The data
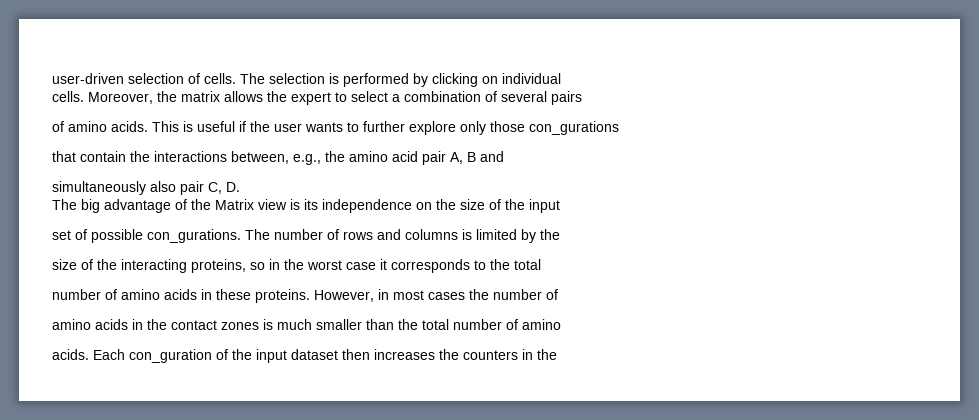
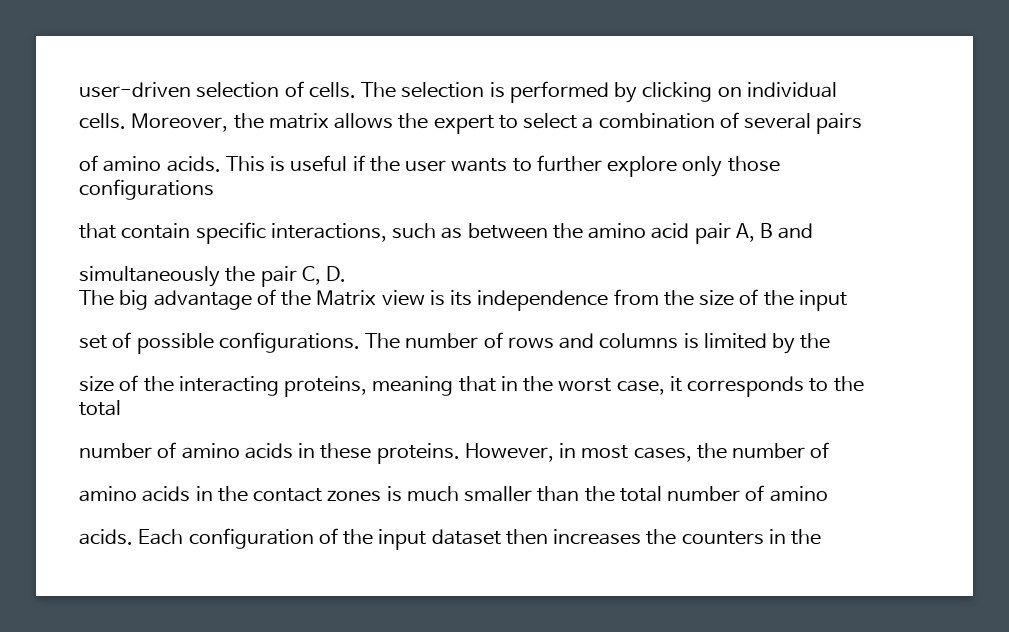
- This is useful if the user wants to further explore only those con_gurations
+ This is useful if the user wants to further explore only those configurations
- that contain the interactions between, e.g., the amino acid pair A, B and
+ that contain specific interactions, such as between the amino acid pair A, B and
- simultaneously also pair C, D.
+ simultaneously the pair C, D.
- The big advantage of the Matrix view is its independence on the size of the input
+ The big advantage of the Matrix view is its independence from the size of the input
- set of possible con_gurations.
+ set of possible configurations.
- size of the interacting proteins, so in the worst case it corresponds to the total
+ size of the interacting proteins, meaning that in the worst case, it corresponds to the total
- However, in most cases the number of
+ However, in most cases, the number of
- Each con_guration of the input dataset then increases the counters in the
+ Each configuration of the input dataset then increases the counters in the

What is being asked
Transcribe word for word the lines from the one holding "of possible configurations." to the last line of the listing above, inclusive.

Exercise answer
+ set of possible configurations.
- size of the interacting proteins, so in the worst case it corresponds to the total
+ size of the interacting proteins, meaning that in the worst case, it corresponds to the total
- However, in most cases the number of
+ However, in most cases, the number of
- Each con_guration of the input dataset then increases the counters in the
+ Each configuration of the input dataset then increases the counters in the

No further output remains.